Q. Can they get over that?

A. They can, yes, with lots of love and lots of care. We’re looking for a home for her right now, and she will not go to a home with children because of her past. Not to mention she doesn’t like children. When she sees them she cowers and cringes. She’s my favorite dog right now except for my two.

Q. How does it feel when you give her up?

A. Oh, it’s going to be hard.

Q. Do you do other volunteer work at the Humane Society?

A. My main job is adoption counselor. So when someone comes in and they’re interested in adopting a cat or dog from us I interview them to make sure they’re a good prospective owner, and also to make sure that the pet that they’re interested in matches up with their lifestyle.

Q. How do you tell these things?

A. A lot of it is knowing the animal, knowing the breed or knowing the animal itself.

Q. Can you give me an example?

A. Well, Dalmatians. After the movie [“101 Dalmatians”], tons of them were bred. We had tons of them. They’re very, very active dogs. They were bred to run in front of the coaches in Victorian times to move people out of the way to make way for the coaches. They can run 25 miles a day without being tired. So when people come in and they write down they want something that’s easy-going or I want something that would lay by the fireplace and they pick out a Dalmatian, I’ll tell them no.

Q. How many hours do you put in ?

A. I go there almost every Saturday, I’m there seven or eight hours. Sometimes on Wednesday nights I stop in just to say hello.

Q. And how many hours do you work on the Wissahickon?

A. About three or four hours, about once or twice a month.

Q. And how do you fit anything else in? When do you go to the grocery store?

A. That’s Sunday afternoons. And cleaning is when I can. My life is very scheduled.

Q. Do you have a family?

A. My husband and my animals.

Q. How did you get the Yorkshire terrrier?

A. Goober came in the shelter as a stray. They estimated her age as 10 plus. We don’t usually adopt animals out that old, because people don’t usually want elderly animals. She also had health problems. She had cataracts. They didn’t know it at the time — I’ve since found out that she’s deaf. And she has no teeth, which is why her tongue hangs out. Two weeks went by, three weeks went by, and finally they were saying they couldn’t keep her forever and were discussing euthanasia. And before I knew it I was saying, “I’ll take her home.”
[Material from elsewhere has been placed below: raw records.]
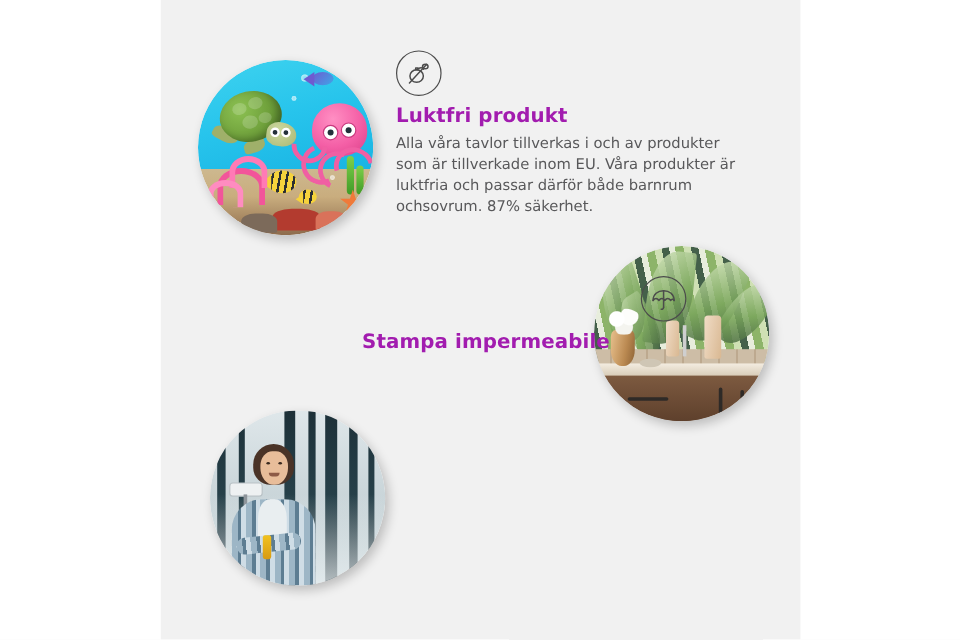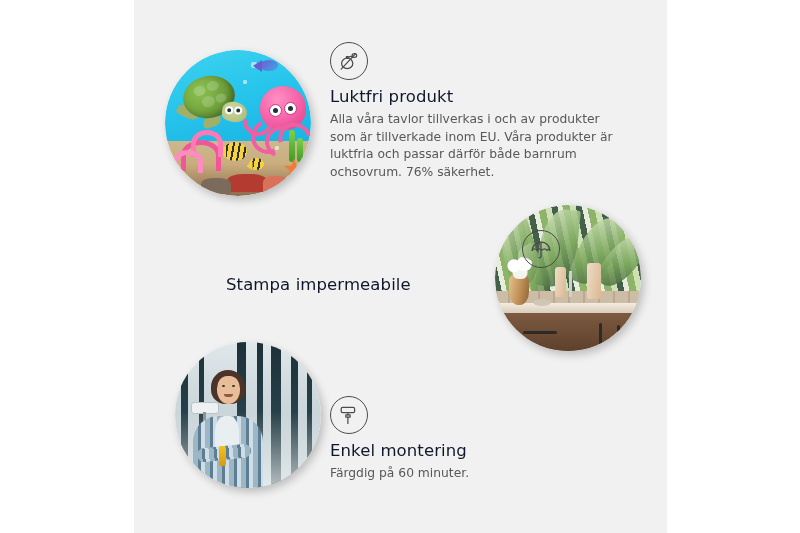"Luktfri produkt" .feat-title { color: #0f172a -> #a21caf; font-weight: normal -> bold }
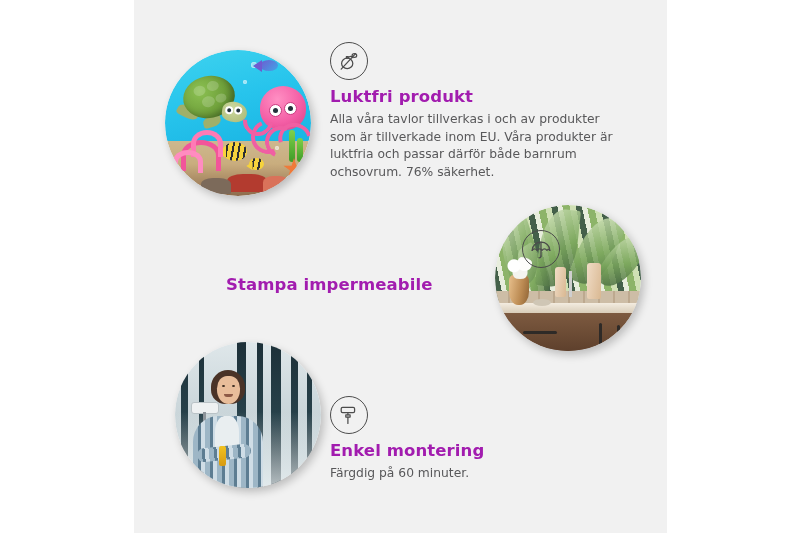"Alla våra tavlor tillverkas i" div.feat-body { text: 76% -> 87% }
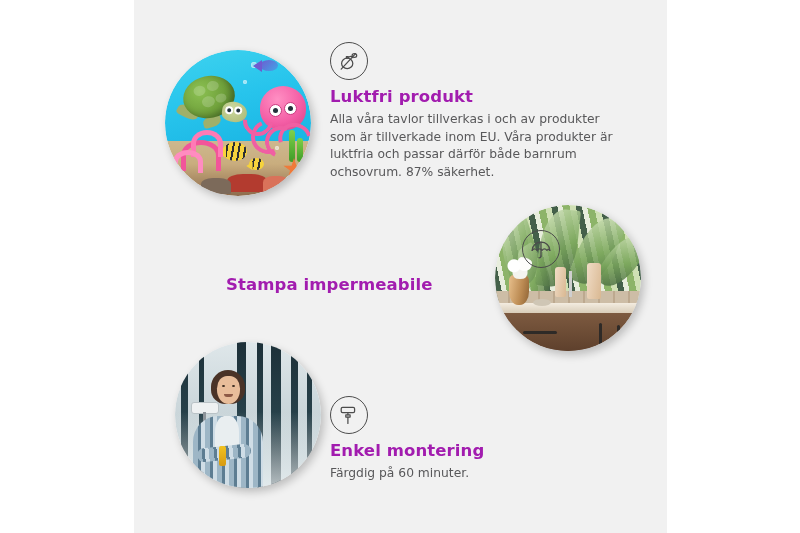"Stampa impermeabile" #feature-waterproof { left: 92px -> 104px; text-align: left -> center }
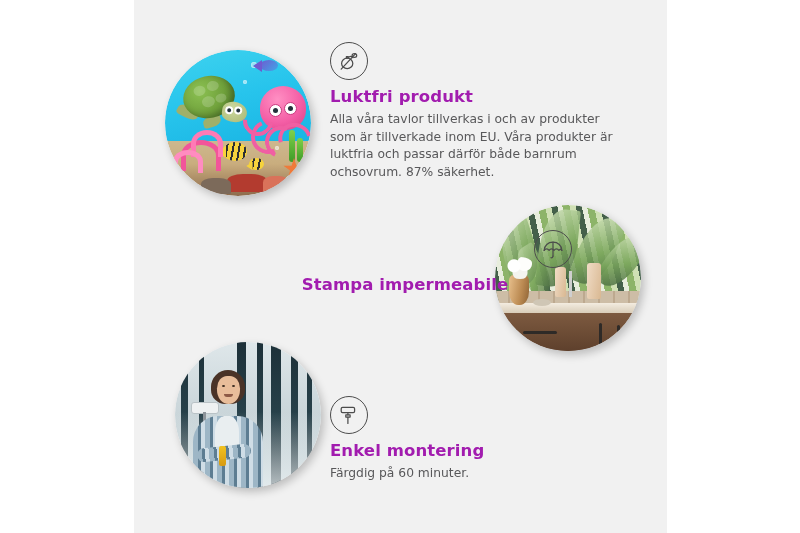"Enkel montering" div.feature { html: <div> <div> <svg> <rect></rect> <path></path> <path></path> <path></path> </svg> </div> <div>Enkel montering</div> <div>Färgdig på 60 minuter.</div> </div> -> none }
They said she would live approximately a year. I’ve had her three years now, and she’s quite healthy and hopefully will be with us a long time. To me she’s a great poster dog for adopting an older dog. Everybody wants that puppy or that kitten. They all go. It’s the older ones. They didn’t do anything to people. Somebody got tired of them and gave them up because they didn’t want to care for them anymore.